EXERCISE INPUTS:
○ ○ ○ ○ ○ ○ ○
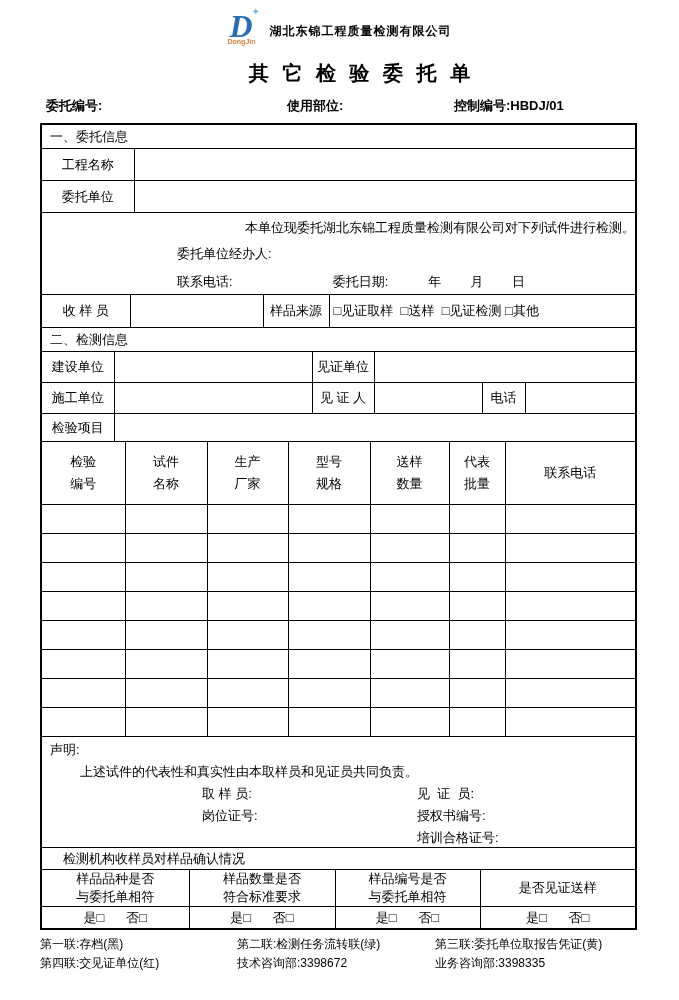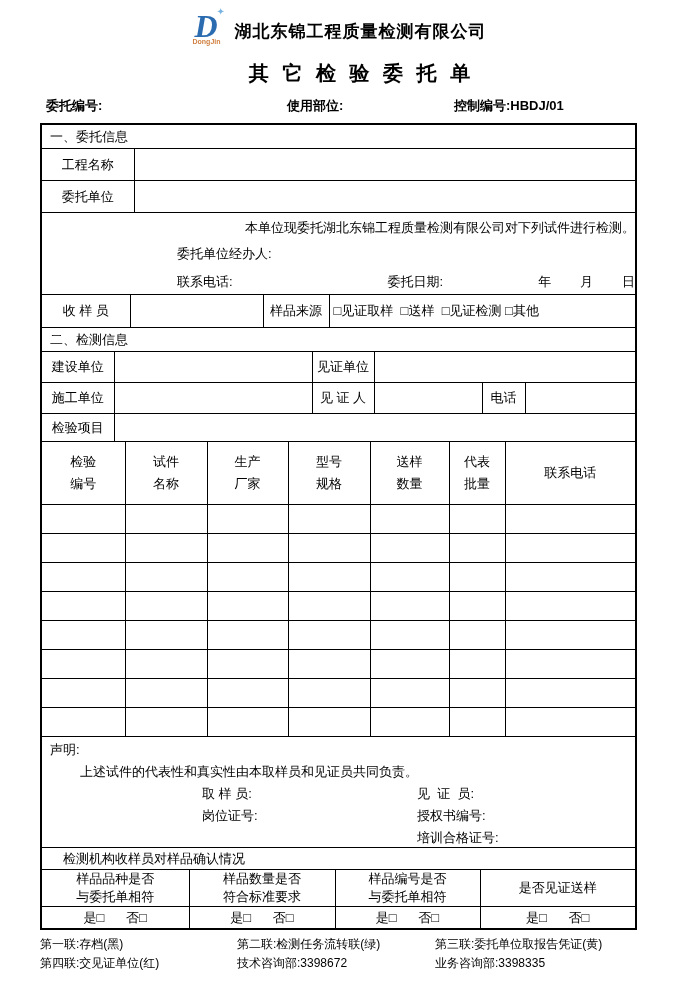--- a/index.html
+++ b/index.html
@@ -8,21 +8,21 @@
     font-family:"Liberation Sans","DejaVu Sans",sans-serif;color:#000;
     overflow:hidden;
   }
   
   .brand-row{display:flex;justify-content:center;align-items:center;margin-top:10px;height:42px;}
   .logo{position:relative;width:42px;height:42px;flex:0 0 auto;}
   .logo-d{position:absolute;left:2px;top:-2px;font-size:32px;font-weight:bold;font-style:italic;
     font-family:"Liberation Serif","DejaVu Serif",serif;}
   .logo-spark{position:absolute;left:24px;top:-4px;font-size:10px;}
   .logo-brand{position:absolute;left:0px;top:28px;font-size:7px;font-weight:bold;letter-spacing:0;}
-  .company{font-size:17px;font-weight:bold;letter-spacing:1px;}
+  .company{font-size:12px;font-weight:bold;letter-spacing:1px;}
   .doc-title{text-align:center;font-size:20px;font-weight:bold;letter-spacing:4px;margin-top:8px;padding-left:44px;}
   .refs{position:relative;height:24px;margin:10px 40px 2px 40px;font-size:13px;font-weight:bold;}
   .refs .r1{position:absolute;left:6px;top:0;}
   .refs .r2{position:absolute;left:247px;top:0;}
   .refs .r3{position:absolute;left:414px;top:0;}
   
   .form{margin:0 42px 0 40px;border:2px solid #000;}
   .ft{width:100%;border-collapse:collapse;table-layout:fixed;}
   .ft td{border:1px solid #000;font-size:13px;padding:0 4px;vertical-align:middle;overflow:hidden;}
   .ft td:first-child{border-left:0;}
@@ -32,21 +32,21 @@
   .sec td{height:23px;font-size:13px;padding-left:8px;}
   .c{text-align:center;}
   .pre{white-space:pre;}
   .h32 td{height:31px;}
   .h33 td{height:32px;}
   .h31 td{height:30px;}
   .h28 td{height:27px;}
   .free td{height:81px;vertical-align:top;padding:0;}
   .free .ln1{margin:6px 0 0 12px;text-align:right;}
   .free .ln2{margin:8px 0 0 135px;}
-  .free .ln3{margin:10px 0 0 135px;display:flex;justify-content:space-between;}
+  .free .ln3{margin:10px 0 0 135px;display:flex;}
   .free .ln3 .dt{margin-left:100px;}
   .free .ln3 .ymd{margin-left:40px;}
   .ihead td{height:62px;text-align:center;white-space:pre-line;line-height:1.7;}
   .irow td{height:28px;}
   .decl td{height:91px;vertical-align:top;padding:0;}
   .decl .d1{margin:4px 0 0 8px;}
   .decl .d2{margin:4px 0 0 38px;}
   .decl .drow{display:flex;margin:4px 0 0 0;}
   .decl .dl{margin-left:160px;width:215px;}
   .decl .dr{}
○ ○ ○ ○ ○ ○ ○
WORK INSTRUCTION: Every record must be copied exactly, with the pictures left out.

TASK RESPONSE:
--- a/index.html
+++ b/index.html
@@ -8,21 +8,21 @@
     font-family:"Liberation Sans","DejaVu Sans",sans-serif;color:#000;
     overflow:hidden;
   }
   
   .brand-row{display:flex;justify-content:center;align-items:center;margin-top:10px;height:42px;}
   .logo{position:relative;width:42px;height:42px;flex:0 0 auto;}
   .logo-d{position:absolute;left:2px;top:-2px;font-size:32px;font-weight:bold;font-style:italic;
     font-family:"Liberation Serif","DejaVu Serif",serif;}
   .logo-spark{position:absolute;left:24px;top:-4px;font-size:10px;}
   .logo-brand{position:absolute;left:0px;top:28px;font-size:7px;font-weight:bold;letter-spacing:0;}
-  .company{font-size:17px;font-weight:bold;letter-spacing:1px;}
+  .company{font-size:12px;font-weight:bold;letter-spacing:1px;}
   .doc-title{text-align:center;font-size:20px;font-weight:bold;letter-spacing:4px;margin-top:8px;padding-left:44px;}
   .refs{position:relative;height:24px;margin:10px 40px 2px 40px;font-size:13px;font-weight:bold;}
   .refs .r1{position:absolute;left:6px;top:0;}
   .refs .r2{position:absolute;left:247px;top:0;}
   .refs .r3{position:absolute;left:414px;top:0;}
   
   .form{margin:0 42px 0 40px;border:2px solid #000;}
   .ft{width:100%;border-collapse:collapse;table-layout:fixed;}
   .ft td{border:1px solid #000;font-size:13px;padding:0 4px;vertical-align:middle;overflow:hidden;}
   .ft td:first-child{border-left:0;}
@@ -32,21 +32,21 @@
   .sec td{height:23px;font-size:13px;padding-left:8px;}
   .c{text-align:center;}
   .pre{white-space:pre;}
   .h32 td{height:31px;}
   .h33 td{height:32px;}
   .h31 td{height:30px;}
   .h28 td{height:27px;}
   .free td{height:81px;vertical-align:top;padding:0;}
   .free .ln1{margin:6px 0 0 12px;text-align:right;}
   .free .ln2{margin:8px 0 0 135px;}
-  .free .ln3{margin:10px 0 0 135px;display:flex;justify-content:space-between;}
+  .free .ln3{margin:10px 0 0 135px;display:flex;}
   .free .ln3 .dt{margin-left:100px;}
   .free .ln3 .ymd{margin-left:40px;}
   .ihead td{height:62px;text-align:center;white-space:pre-line;line-height:1.7;}
   .irow td{height:28px;}
   .decl td{height:91px;vertical-align:top;padding:0;}
   .decl .d1{margin:4px 0 0 8px;}
   .decl .d2{margin:4px 0 0 38px;}
   .decl .drow{display:flex;margin:4px 0 0 0;}
   .decl .dl{margin-left:160px;width:215px;}
   .decl .dr{}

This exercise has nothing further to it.